## Supplied data
/---

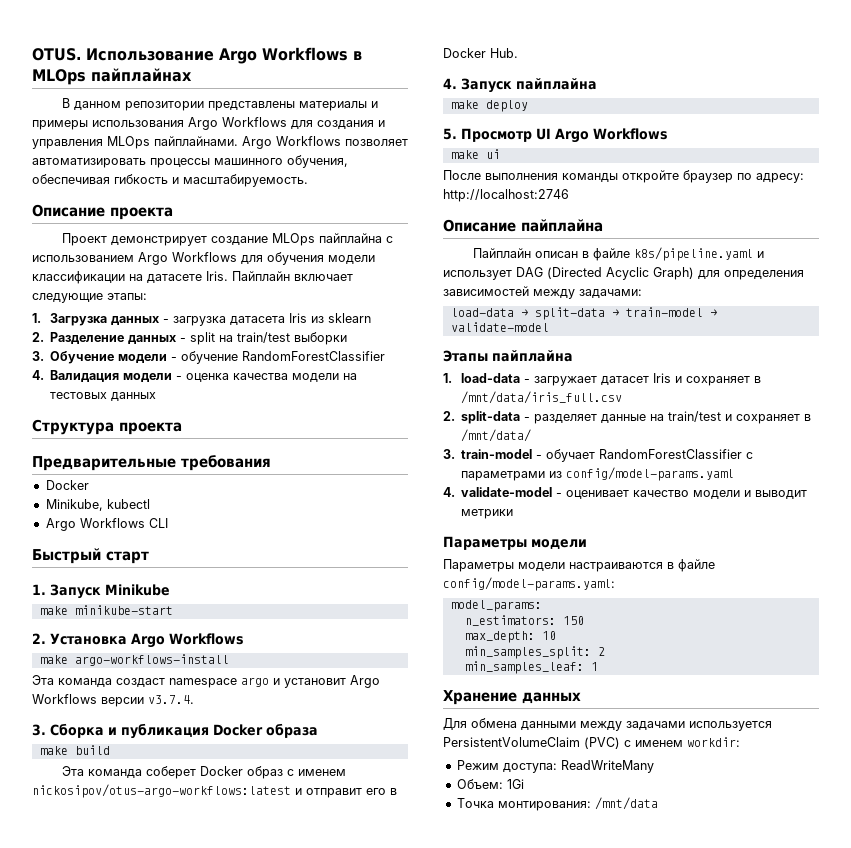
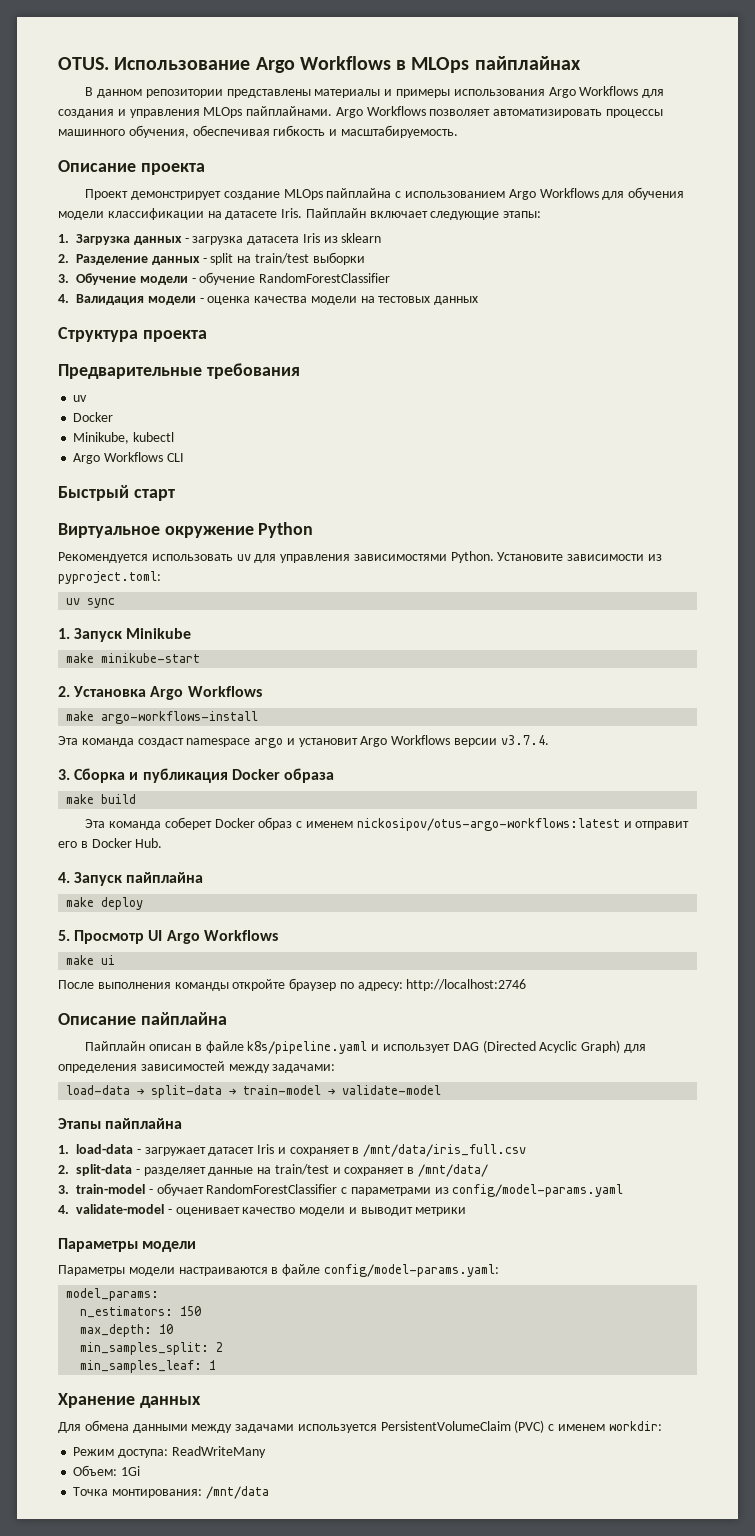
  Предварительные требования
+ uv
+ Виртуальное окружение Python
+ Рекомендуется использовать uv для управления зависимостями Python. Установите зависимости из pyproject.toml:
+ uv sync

\---
/---

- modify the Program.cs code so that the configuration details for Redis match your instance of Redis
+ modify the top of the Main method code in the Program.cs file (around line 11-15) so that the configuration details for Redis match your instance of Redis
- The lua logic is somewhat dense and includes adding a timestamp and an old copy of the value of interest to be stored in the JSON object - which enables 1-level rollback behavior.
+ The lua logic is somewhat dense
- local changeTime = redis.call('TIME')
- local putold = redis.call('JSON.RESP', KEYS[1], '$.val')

\---

## Problem statement
Among the entries, copy every line containing the word "call".

## Result for this exercise
- local changeTime = redis.call('TIME')
- local putold = redis.call('JSON.RESP', KEYS[1], '$.val')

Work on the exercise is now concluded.